DIRECTIONS FOR THIS TASK:
Which lines in the records below contain the word "flex"? Return each of them.

○ ○ ○ ○ ○

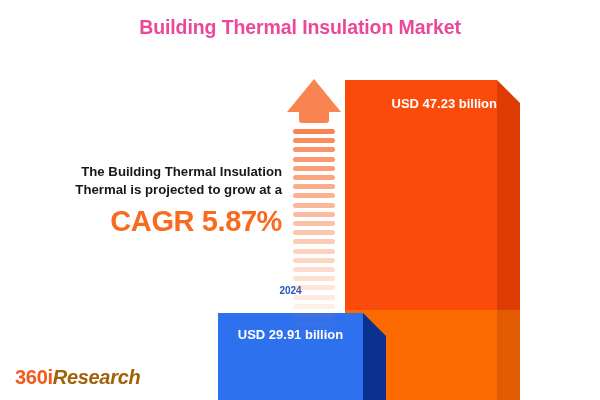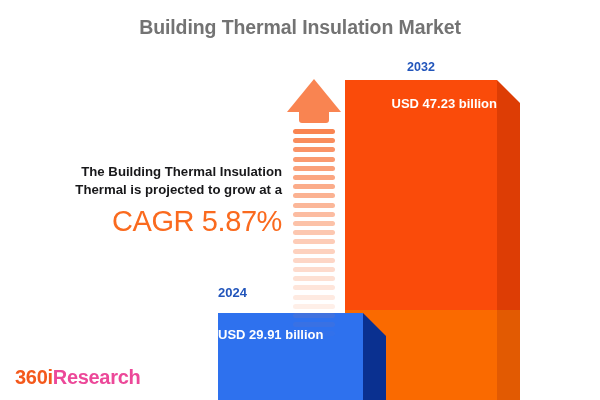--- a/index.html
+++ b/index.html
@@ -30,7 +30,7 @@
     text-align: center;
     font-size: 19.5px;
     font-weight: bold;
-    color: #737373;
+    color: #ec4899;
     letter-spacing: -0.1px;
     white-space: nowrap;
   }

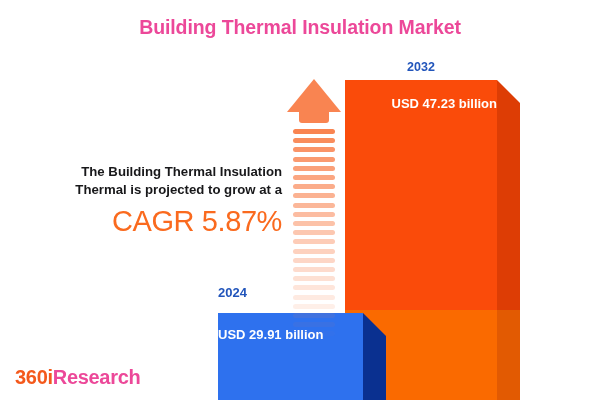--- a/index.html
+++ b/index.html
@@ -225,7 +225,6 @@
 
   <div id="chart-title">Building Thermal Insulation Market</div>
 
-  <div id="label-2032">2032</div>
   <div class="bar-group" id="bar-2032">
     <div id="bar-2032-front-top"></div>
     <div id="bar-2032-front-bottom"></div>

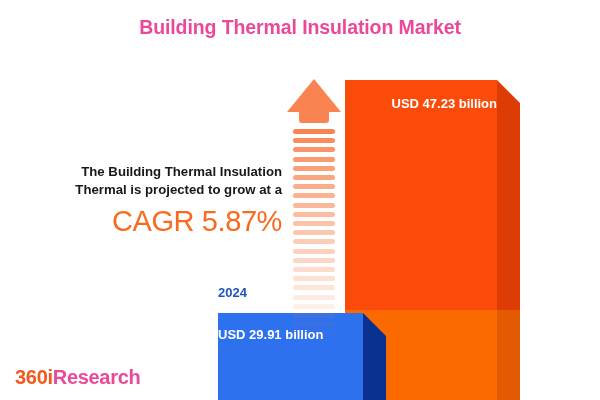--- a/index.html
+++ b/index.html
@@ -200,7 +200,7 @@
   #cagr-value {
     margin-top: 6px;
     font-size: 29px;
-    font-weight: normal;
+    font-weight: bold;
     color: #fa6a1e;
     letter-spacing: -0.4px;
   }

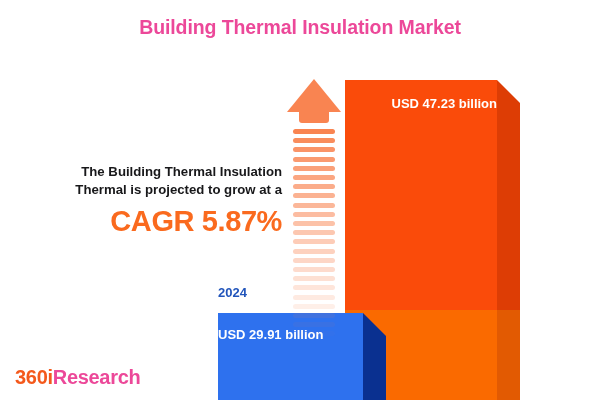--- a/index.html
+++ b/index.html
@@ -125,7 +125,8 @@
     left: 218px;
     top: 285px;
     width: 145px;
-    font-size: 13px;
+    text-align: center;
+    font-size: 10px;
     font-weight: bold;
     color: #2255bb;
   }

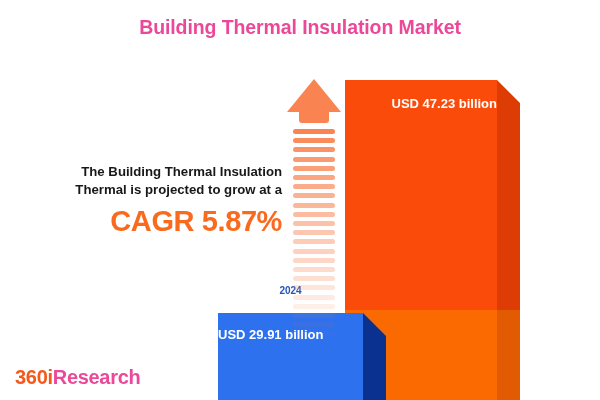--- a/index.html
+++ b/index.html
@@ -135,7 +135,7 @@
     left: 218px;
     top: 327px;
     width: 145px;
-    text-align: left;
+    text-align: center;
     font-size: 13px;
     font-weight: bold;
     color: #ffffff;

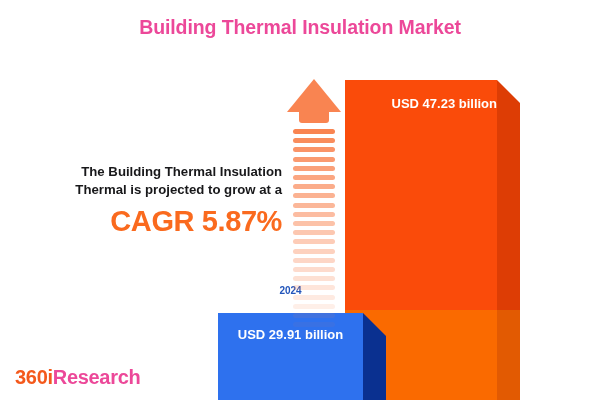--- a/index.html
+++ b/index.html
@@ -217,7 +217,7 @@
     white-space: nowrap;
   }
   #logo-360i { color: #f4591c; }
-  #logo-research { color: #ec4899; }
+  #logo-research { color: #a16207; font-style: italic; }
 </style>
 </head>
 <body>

○ ○ ○ ○ ○

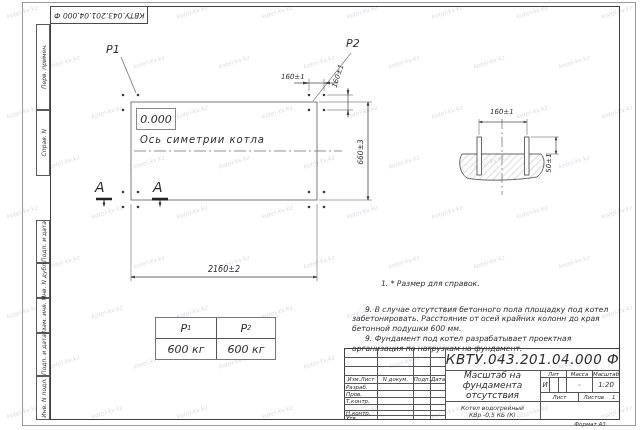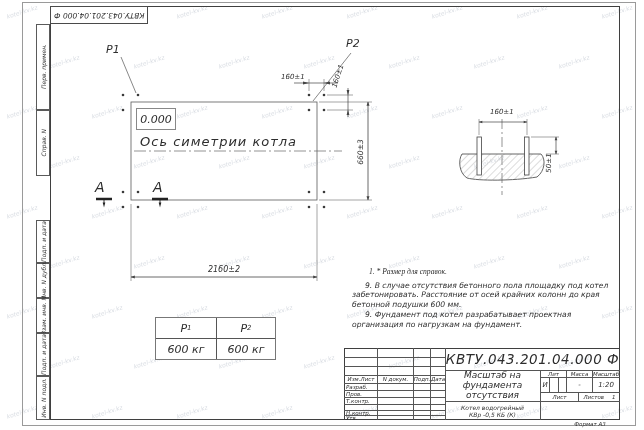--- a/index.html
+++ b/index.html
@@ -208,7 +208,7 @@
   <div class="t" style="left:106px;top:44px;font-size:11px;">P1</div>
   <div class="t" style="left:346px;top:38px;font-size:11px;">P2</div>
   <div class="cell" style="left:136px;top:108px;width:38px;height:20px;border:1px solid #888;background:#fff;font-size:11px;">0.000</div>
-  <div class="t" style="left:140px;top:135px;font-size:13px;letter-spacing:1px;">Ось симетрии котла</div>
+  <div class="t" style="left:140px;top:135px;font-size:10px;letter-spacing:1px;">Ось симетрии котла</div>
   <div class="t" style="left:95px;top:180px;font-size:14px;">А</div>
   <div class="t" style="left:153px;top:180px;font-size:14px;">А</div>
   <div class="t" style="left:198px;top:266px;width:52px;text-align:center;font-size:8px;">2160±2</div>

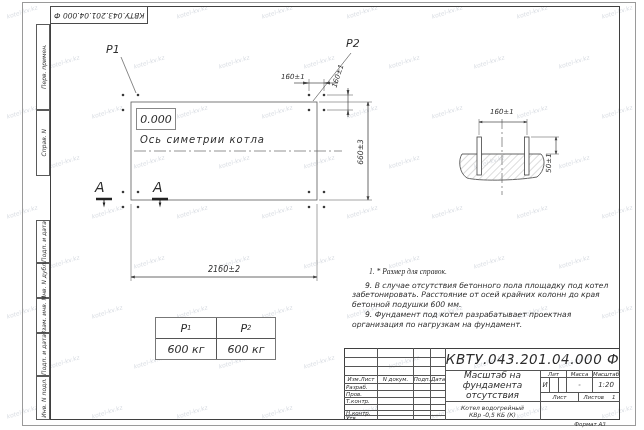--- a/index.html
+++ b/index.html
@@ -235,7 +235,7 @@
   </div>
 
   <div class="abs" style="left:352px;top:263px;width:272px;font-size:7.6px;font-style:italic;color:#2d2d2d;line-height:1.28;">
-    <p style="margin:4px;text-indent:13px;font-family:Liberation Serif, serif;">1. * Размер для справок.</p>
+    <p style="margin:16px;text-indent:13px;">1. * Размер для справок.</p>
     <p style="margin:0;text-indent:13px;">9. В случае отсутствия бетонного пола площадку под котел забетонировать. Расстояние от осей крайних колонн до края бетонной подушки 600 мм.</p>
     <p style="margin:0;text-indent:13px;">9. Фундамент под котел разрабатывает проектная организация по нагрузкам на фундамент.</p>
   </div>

○ ○ ○ ○ ○

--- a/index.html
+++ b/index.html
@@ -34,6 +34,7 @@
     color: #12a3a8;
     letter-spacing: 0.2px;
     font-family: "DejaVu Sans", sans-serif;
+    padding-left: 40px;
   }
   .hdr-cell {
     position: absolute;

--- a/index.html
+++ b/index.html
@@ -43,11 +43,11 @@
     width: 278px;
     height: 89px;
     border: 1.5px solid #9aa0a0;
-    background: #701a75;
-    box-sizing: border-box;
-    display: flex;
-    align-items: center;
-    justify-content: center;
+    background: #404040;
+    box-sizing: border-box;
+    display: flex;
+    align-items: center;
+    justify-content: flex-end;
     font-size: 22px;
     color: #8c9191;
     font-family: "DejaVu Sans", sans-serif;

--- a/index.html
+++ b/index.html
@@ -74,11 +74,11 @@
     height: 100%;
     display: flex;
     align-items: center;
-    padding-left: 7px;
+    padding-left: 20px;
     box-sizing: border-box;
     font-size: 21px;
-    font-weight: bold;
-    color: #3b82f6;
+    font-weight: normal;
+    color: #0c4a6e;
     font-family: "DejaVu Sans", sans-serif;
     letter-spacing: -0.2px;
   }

○ ○ ○ ○ ○

RESULT FOR THIS TASK:
-    display: flex;
+    display: flex;
+    justify-content: flex-end;
     display: flex;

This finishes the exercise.